> **Task requirements**
Only the final stretch of the data is wanted: reproduce the line containing "total: 1387.18 -> 1409.08" and each line after it, exactly.

> **Records shown**
------

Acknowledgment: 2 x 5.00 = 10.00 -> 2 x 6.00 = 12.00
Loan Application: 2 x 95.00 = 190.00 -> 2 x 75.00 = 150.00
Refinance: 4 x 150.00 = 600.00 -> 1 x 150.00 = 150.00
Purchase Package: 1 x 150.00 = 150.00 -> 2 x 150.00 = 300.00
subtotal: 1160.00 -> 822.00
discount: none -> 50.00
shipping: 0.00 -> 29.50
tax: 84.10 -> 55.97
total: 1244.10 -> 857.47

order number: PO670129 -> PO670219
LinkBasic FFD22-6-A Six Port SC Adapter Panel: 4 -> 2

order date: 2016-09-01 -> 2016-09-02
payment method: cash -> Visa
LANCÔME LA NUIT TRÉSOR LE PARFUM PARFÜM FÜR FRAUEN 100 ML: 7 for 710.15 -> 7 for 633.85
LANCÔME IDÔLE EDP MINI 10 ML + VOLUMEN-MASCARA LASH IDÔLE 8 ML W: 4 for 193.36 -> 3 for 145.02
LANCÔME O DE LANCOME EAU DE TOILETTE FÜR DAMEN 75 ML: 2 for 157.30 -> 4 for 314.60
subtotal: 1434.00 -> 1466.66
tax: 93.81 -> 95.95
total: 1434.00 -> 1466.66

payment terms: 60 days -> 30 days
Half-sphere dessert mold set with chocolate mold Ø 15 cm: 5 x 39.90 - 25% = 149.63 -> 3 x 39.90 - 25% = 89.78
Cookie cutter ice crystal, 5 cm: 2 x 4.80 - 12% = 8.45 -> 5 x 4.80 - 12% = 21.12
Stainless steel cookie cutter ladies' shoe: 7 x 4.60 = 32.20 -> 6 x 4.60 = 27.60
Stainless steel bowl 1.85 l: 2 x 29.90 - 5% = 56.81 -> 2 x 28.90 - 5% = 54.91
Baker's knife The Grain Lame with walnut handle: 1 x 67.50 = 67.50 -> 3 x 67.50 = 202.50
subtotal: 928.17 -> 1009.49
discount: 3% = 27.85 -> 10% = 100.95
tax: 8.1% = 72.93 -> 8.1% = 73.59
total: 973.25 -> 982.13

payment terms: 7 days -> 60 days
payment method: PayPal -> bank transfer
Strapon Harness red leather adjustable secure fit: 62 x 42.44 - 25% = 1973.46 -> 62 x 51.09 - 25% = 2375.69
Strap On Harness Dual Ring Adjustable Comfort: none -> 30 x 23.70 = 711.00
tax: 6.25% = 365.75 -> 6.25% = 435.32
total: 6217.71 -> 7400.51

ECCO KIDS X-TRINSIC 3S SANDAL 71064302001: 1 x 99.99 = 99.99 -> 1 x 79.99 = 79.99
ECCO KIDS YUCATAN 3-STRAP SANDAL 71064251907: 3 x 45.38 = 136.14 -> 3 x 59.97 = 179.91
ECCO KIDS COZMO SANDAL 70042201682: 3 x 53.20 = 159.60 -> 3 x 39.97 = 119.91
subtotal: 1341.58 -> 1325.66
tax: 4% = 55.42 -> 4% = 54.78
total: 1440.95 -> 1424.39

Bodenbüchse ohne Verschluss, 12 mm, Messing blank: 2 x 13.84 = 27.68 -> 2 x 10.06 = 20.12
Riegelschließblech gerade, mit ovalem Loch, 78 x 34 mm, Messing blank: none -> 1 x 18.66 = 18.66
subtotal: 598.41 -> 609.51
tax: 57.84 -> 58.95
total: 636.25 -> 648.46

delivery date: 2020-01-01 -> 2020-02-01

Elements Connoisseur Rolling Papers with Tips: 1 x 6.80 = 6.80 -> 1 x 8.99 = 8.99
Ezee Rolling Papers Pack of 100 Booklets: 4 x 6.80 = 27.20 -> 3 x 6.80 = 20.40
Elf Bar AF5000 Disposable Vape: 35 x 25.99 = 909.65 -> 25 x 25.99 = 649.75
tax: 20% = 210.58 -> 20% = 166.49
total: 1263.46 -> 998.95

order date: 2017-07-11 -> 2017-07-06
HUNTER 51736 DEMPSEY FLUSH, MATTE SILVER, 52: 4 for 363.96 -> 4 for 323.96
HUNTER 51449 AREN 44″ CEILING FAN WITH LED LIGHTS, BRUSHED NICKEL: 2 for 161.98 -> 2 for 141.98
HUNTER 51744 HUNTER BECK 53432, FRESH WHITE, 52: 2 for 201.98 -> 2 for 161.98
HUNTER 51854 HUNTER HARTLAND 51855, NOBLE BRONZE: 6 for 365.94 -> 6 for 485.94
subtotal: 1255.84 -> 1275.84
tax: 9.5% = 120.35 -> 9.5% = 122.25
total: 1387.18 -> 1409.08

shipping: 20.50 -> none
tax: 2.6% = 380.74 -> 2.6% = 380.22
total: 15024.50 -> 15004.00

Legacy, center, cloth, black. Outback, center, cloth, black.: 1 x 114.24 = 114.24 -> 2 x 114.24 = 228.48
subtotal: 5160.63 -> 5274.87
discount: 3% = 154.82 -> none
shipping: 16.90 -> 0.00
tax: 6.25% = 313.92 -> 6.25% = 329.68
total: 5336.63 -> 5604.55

------

> **Answer below**
total: 1387.18 -> 1409.08

shipping: 20.50 -> none
tax: 2.6% = 380.74 -> 2.6% = 380.22
total: 15024.50 -> 15004.00

Legacy, center, cloth, black. Outback, center, cloth, black.: 1 x 114.24 = 114.24 -> 2 x 114.24 = 228.48
subtotal: 5160.63 -> 5274.87
discount: 3% = 154.82 -> none
shipping: 16.90 -> 0.00
tax: 6.25% = 313.92 -> 6.25% = 329.68
total: 5336.63 -> 5604.55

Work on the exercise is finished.